Implementing the mixin¶
Add inheritance to ResumableJobMixin in your operator class, then call
execute_resumable(context) from your execute method. The mixin requires you to
implement six methods that describe how to interact with your external system:
submit_job(context)Submit the job and return its external identifier. The returned value is stored in
task_storeand passed back to the other methods on retry. ReturnNoneonly if the external system does not provide a trackable identifier; in that case the mixin cannot provide crash safety and will resubmit on every retry.get_job_status(external_id, context)Query the external system for the current job status. Return a raw string from the external system. This method is called on retry to determine whether the job is still running, succeeded, or failed.
is_job_active(status)Return
Trueif the job is still running and can be reconnected to.statusis the raw string returned byget_job_status, a backend-specific value from the external system, not an Airflow state:def is_job_active(self, status: str) -> bool: return status in ("RUNNING", "PENDING", "ACCEPTED")
is_job_succeeded(status)Return
Trueif the job completed successfully.statusis the same raw string from the external system:def is_job_succeeded(self, status: str) -> bool: return status == "SUCCEEDED"
poll_until_complete(external_id, context)Block until the job reaches a terminal state. Raise on failure.

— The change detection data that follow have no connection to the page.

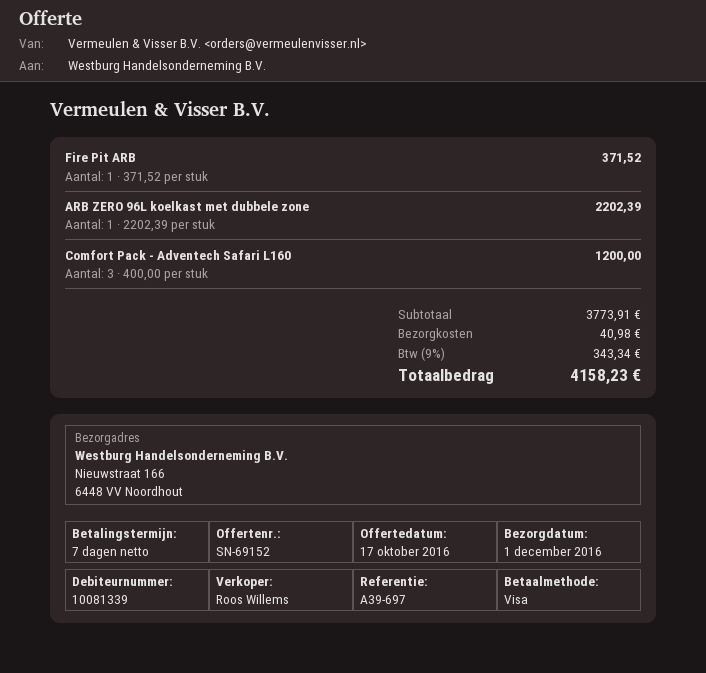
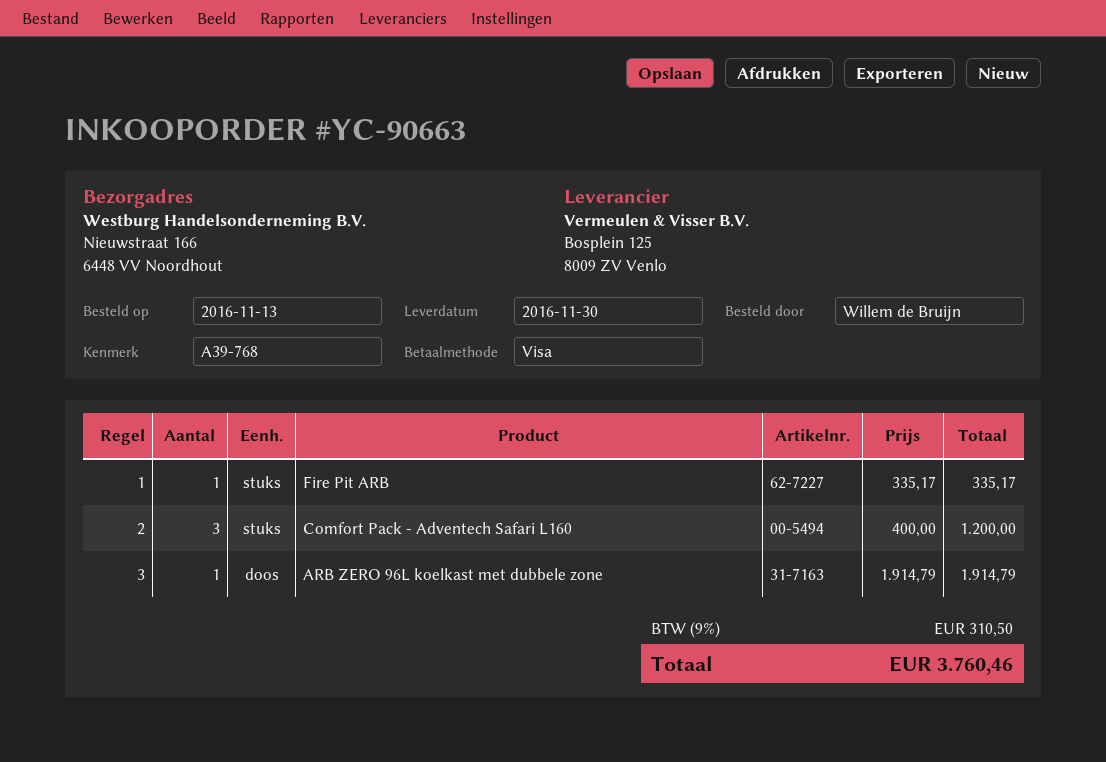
delivery date: 2016-12-01 -> 2016-11-30
reference: A39-697 -> A39-768
Fire Pit ARB: 1 x 371.52 = 371.52 -> 1 x 335.17 = 335.17
ARB ZERO 96L koelkast met dubbele zone: 1 x 2202.39 = 2202.39 -> 1 x 1914.79 = 1914.79
shipping: 40.98 -> none
tax: 9% = 343.34 -> 9% = 310.50
total: 4158.23 -> 3760.46

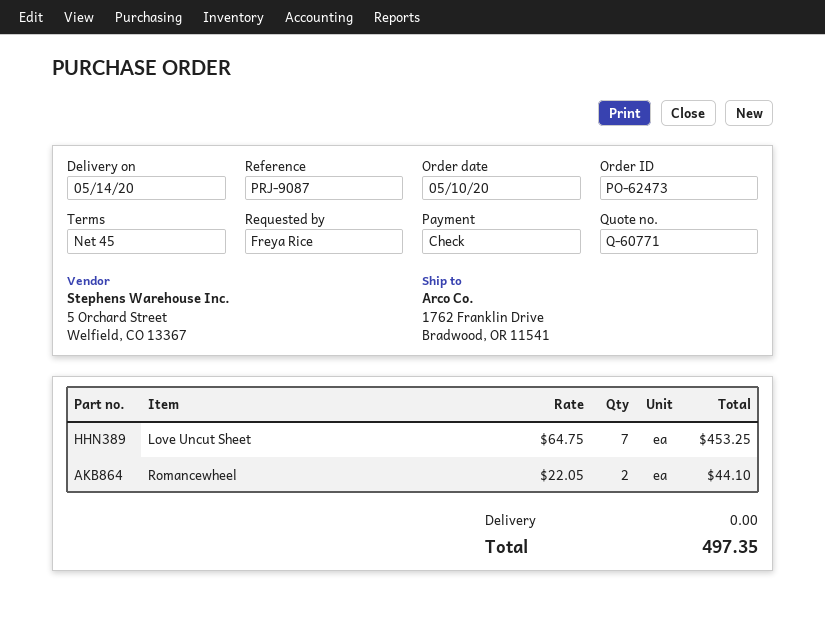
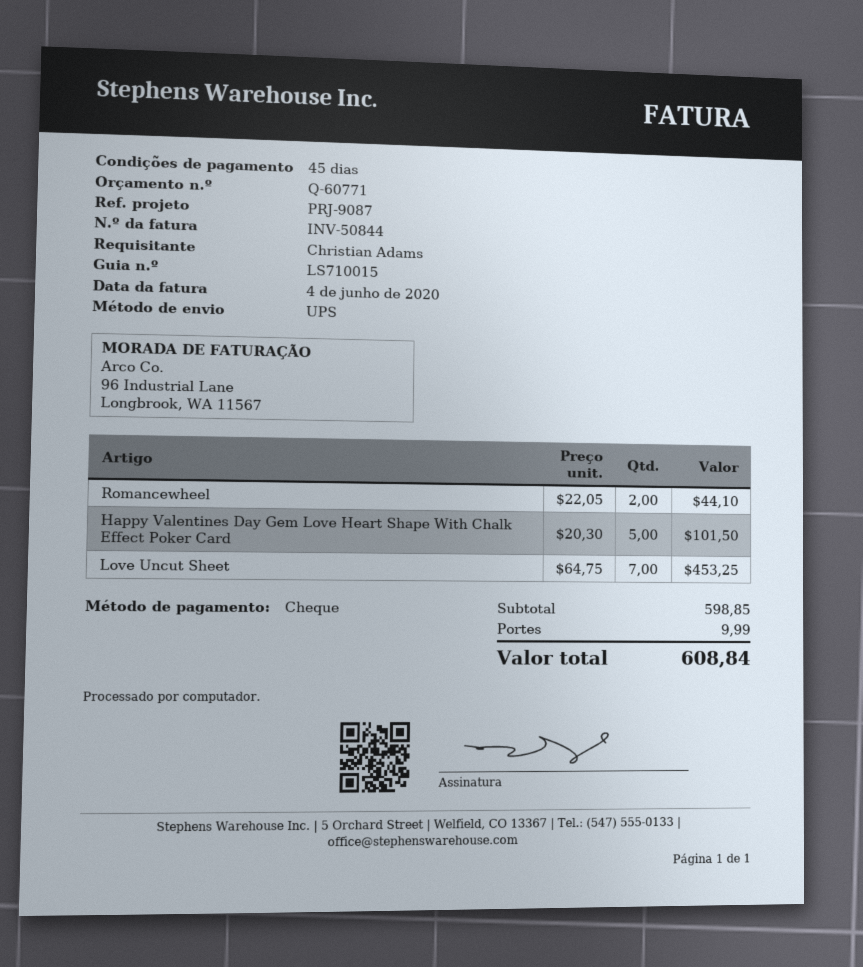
ordered by: Freya Rice -> Christian Adams
Happy Valentines Day Gem Love Heart Shape With Chalk Effect Poker Card: none -> 5 x 20.30 = 101.50
shipping: 0.00 -> 9.99
total: 497.35 -> 608.84

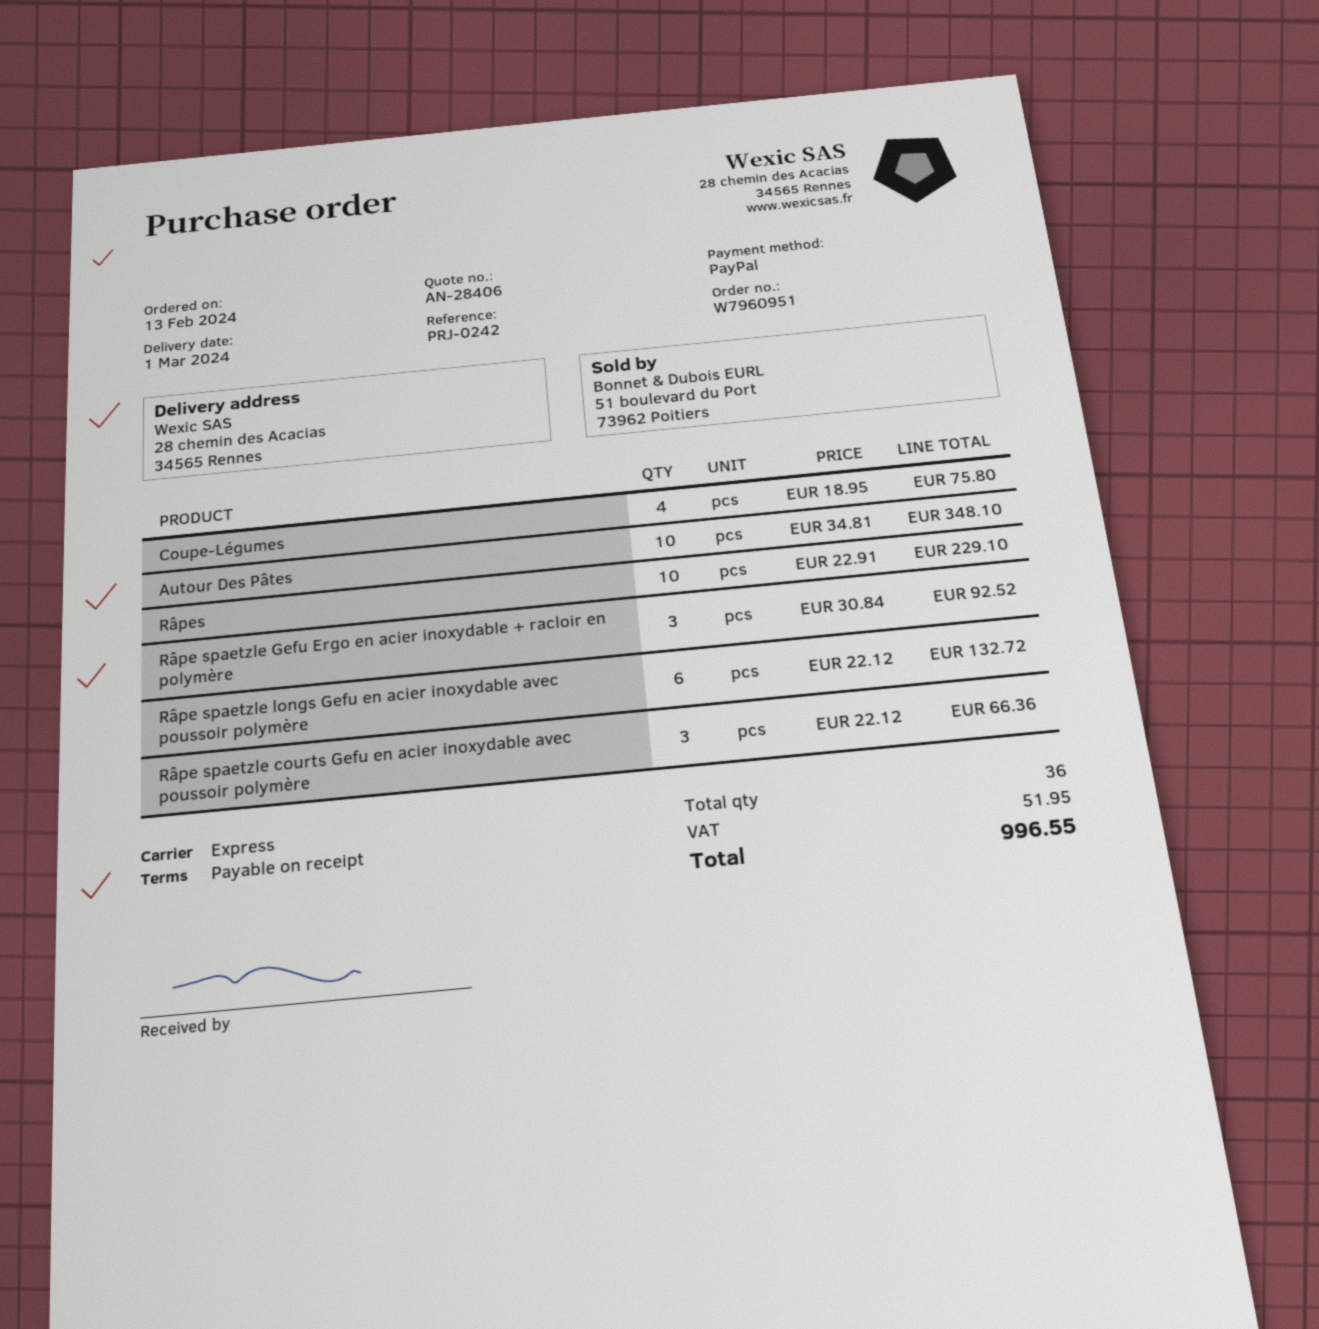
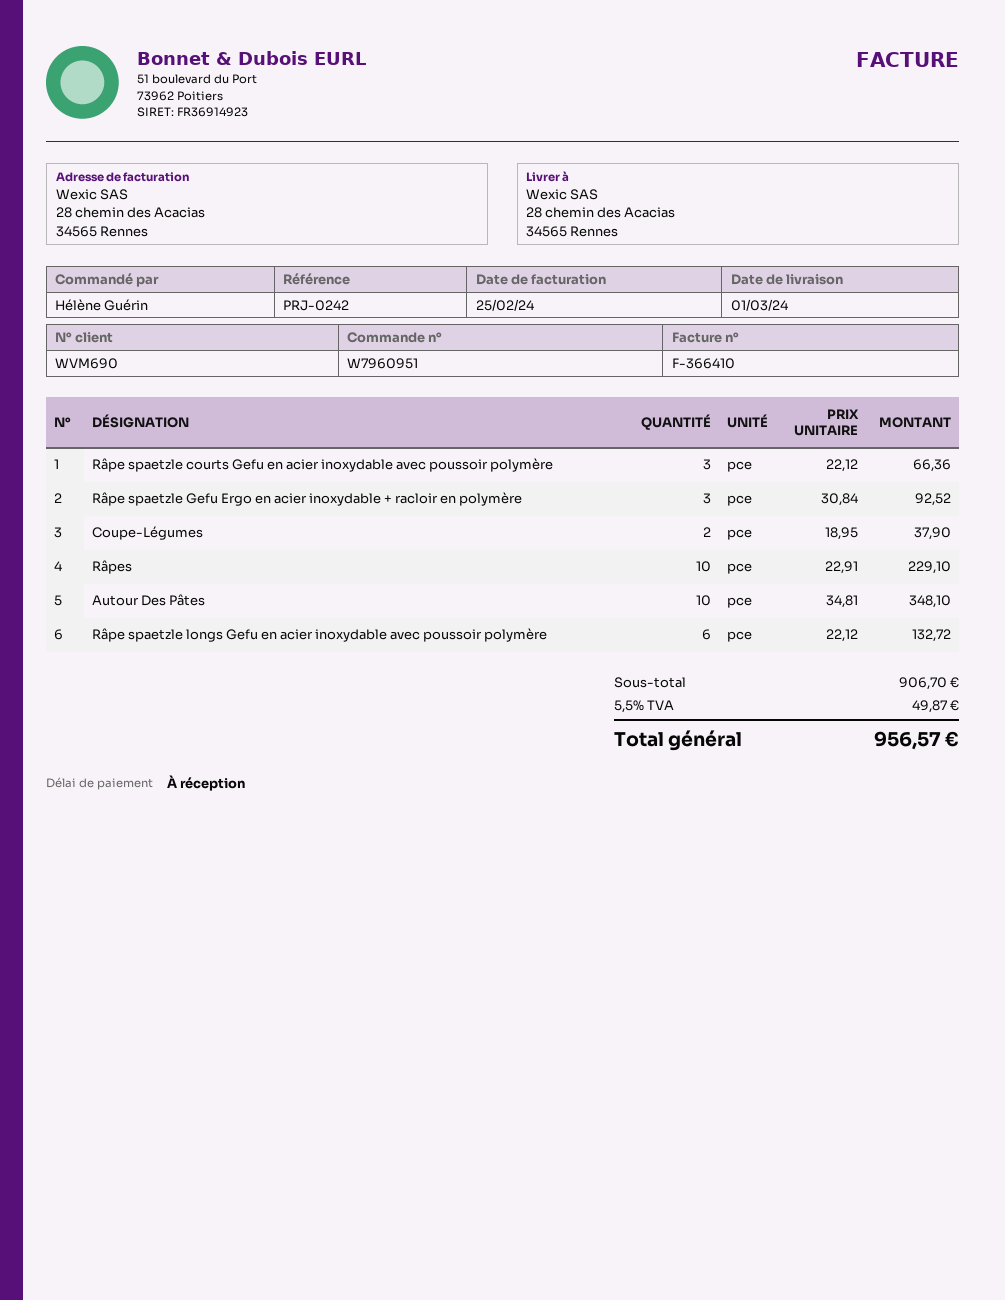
Coupe-Légumes: 4 x 18.95 = 75.80 -> 2 x 18.95 = 37.90
tax: 51.95 -> 49.87
total: 996.55 -> 956.57

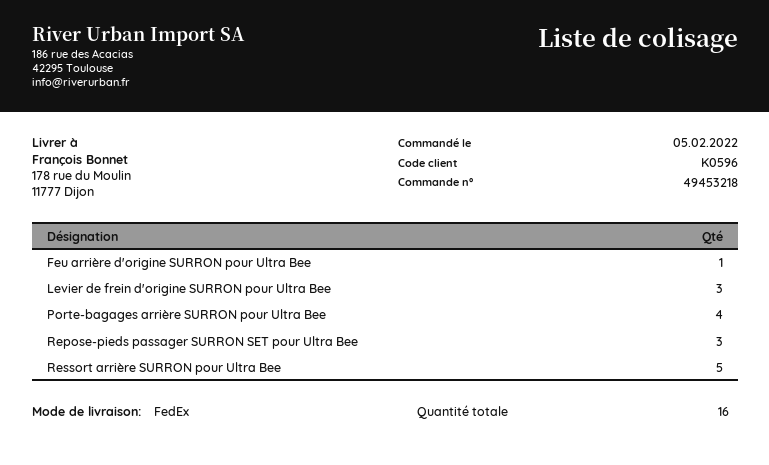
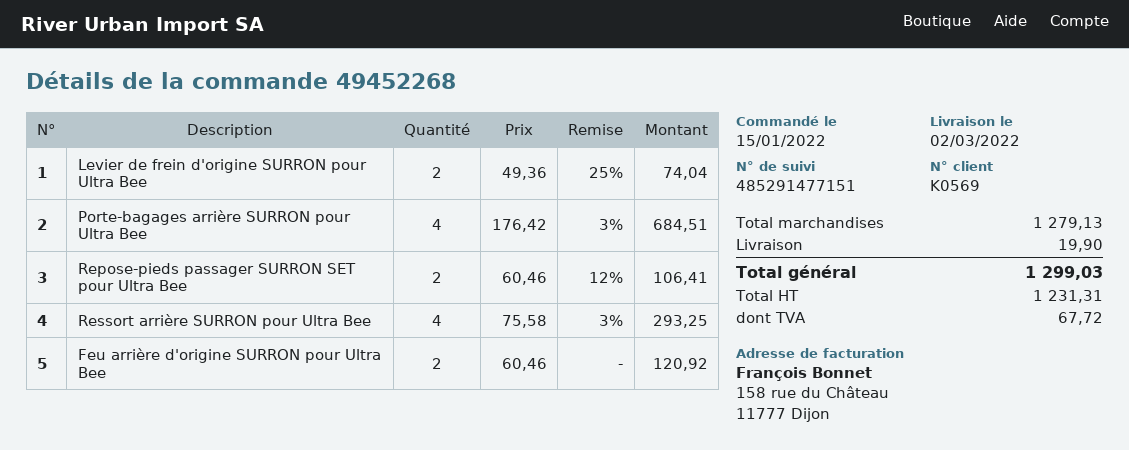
order number: 49453218 -> 49452268
order date: 2022-02-05 -> 2022-01-15
customer number: K0596 -> K0569
Feu arrière d'origine SURRON pour Ultra Bee: 1 -> 2
Levier de frein d'origine SURRON pour Ultra Bee: 3 -> 2
Repose-pieds passager SURRON SET pour Ultra Bee: 3 -> 2
Ressort arrière SURRON pour Ultra Bee: 5 -> 4

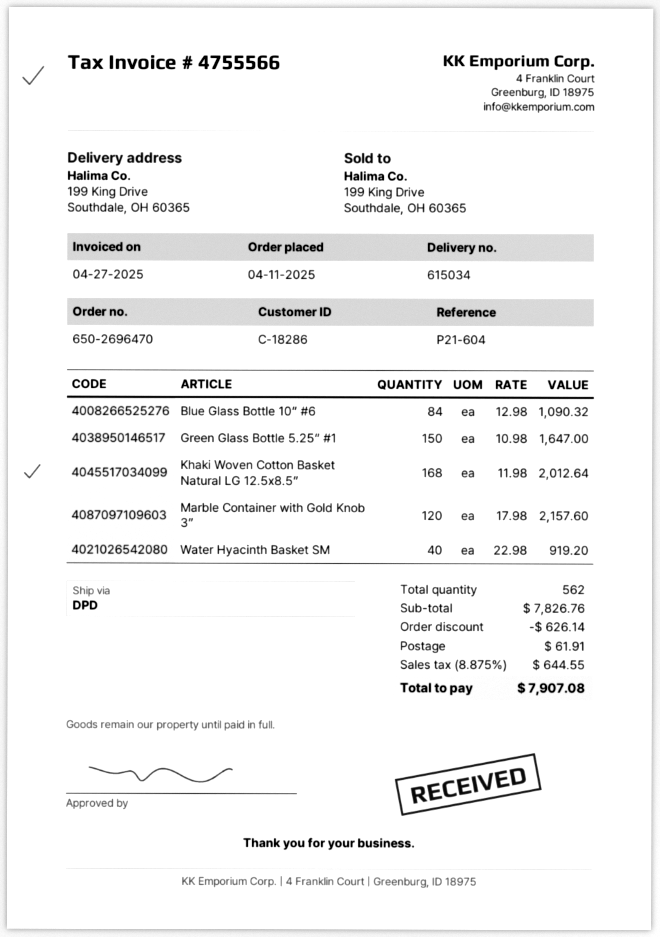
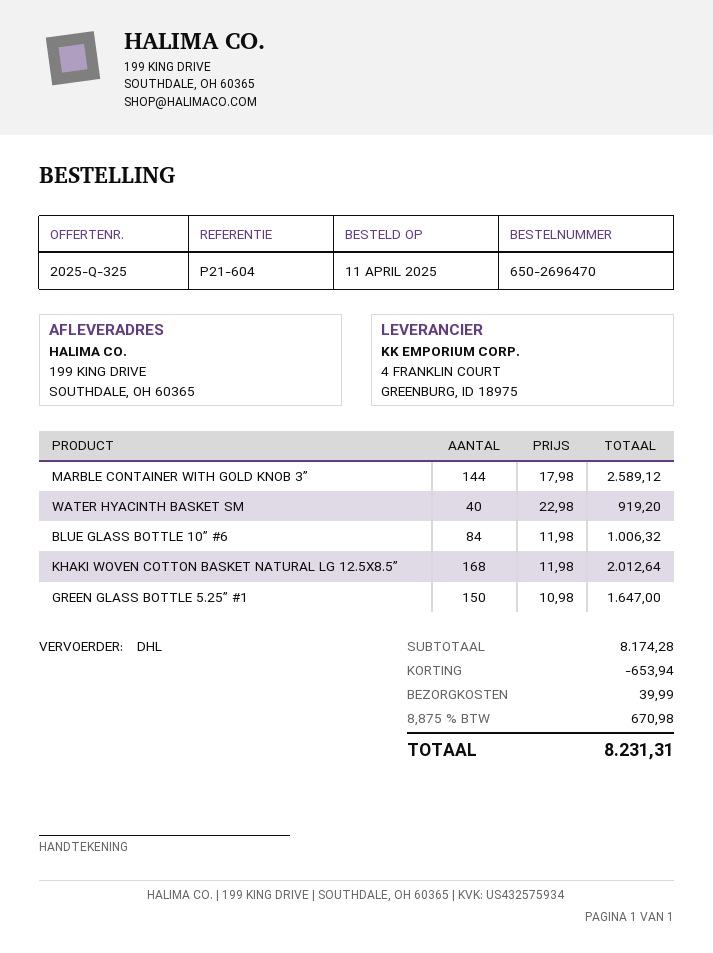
shipping method: DPD -> DHL
Blue Glass Bottle 10” #6: 84 x 12.98 = 1090.32 -> 84 x 11.98 = 1006.32
Marble Container with Gold Knob 3”: 120 x 17.98 = 2157.60 -> 144 x 17.98 = 2589.12
subtotal: 7826.76 -> 8174.28
discount: 626.14 -> 653.94
shipping: 61.91 -> 39.99
tax: 8.875% = 644.55 -> 8.875% = 670.98
total: 7907.08 -> 8231.31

get_job_result(external_id, context)Return the job result after successful completion. Return
Noneif not applicable.
How it works¶
On the first run, after submit_job returns the external identifier, the mixin persists
that identifier to task_store before calling poll_until_complete. If the worker
crashes during polling, the next retry reads the stored identifier and calls get_job_status
to check the current state of the job:
If the job is still running, the mixin calls
poll_until_completeto reconnect and continue waiting.If the job already completed successfully, the mixin calls
get_job_resultand returns immediately without resubmitting.If the job is in a terminal failure state, the mixin falls through and submits a fresh job.
Note
There is a small window between submit_job returning and task_store.set completing.
If the worker crashes in that gap, the next retry does not have the identifier and will
submit a fresh job. For most workloads this window is negligible.
Example¶
from airflow.sdk import BaseOperator, ResumableJobMixin
from pydantic import JsonValue
class MyBatchOperator(BaseOperator, ResumableJobMixin):
external_id_key = "batch_job_id"
def execute(self, context):
return self.execute_resumable(context)
def submit_job(self, context) -> JsonValue:
return self.hook.submit_batch(...)
def get_job_status(self, external_id: JsonValue, context) -> str:
return self.hook.get_status(external_id)
def is_job_active(self, status: str) -> bool:
return status in ("RUNNING", "PENDING", "QUEUED")
def is_job_succeeded(self, status: str) -> bool:
return status == "SUCCEEDED"
def poll_until_complete(self, external_id: JsonValue, context) -> None:
self.hook.wait(external_id)
def get_job_result(self, external_id: JsonValue, context):
return None
External ID key¶
The external_id_key class attribute controls which key is used to store the job identifier
in task_store. The default value is "remote_job_id". You can override it on your
subclass to use a more descriptive name:
class MyBatchOperator(ResumableJobMixin, BaseOperator):
external_id_key = "batch_job_id"
Warning
Do not rename external_id_key on an operator that is already deployed and has
in-flight task instances. The old key is already stored in the task state store under the
previous name. A rename causes the mixin to treat every active retry as a fresh submission,
defeating the crash-safety guarantee.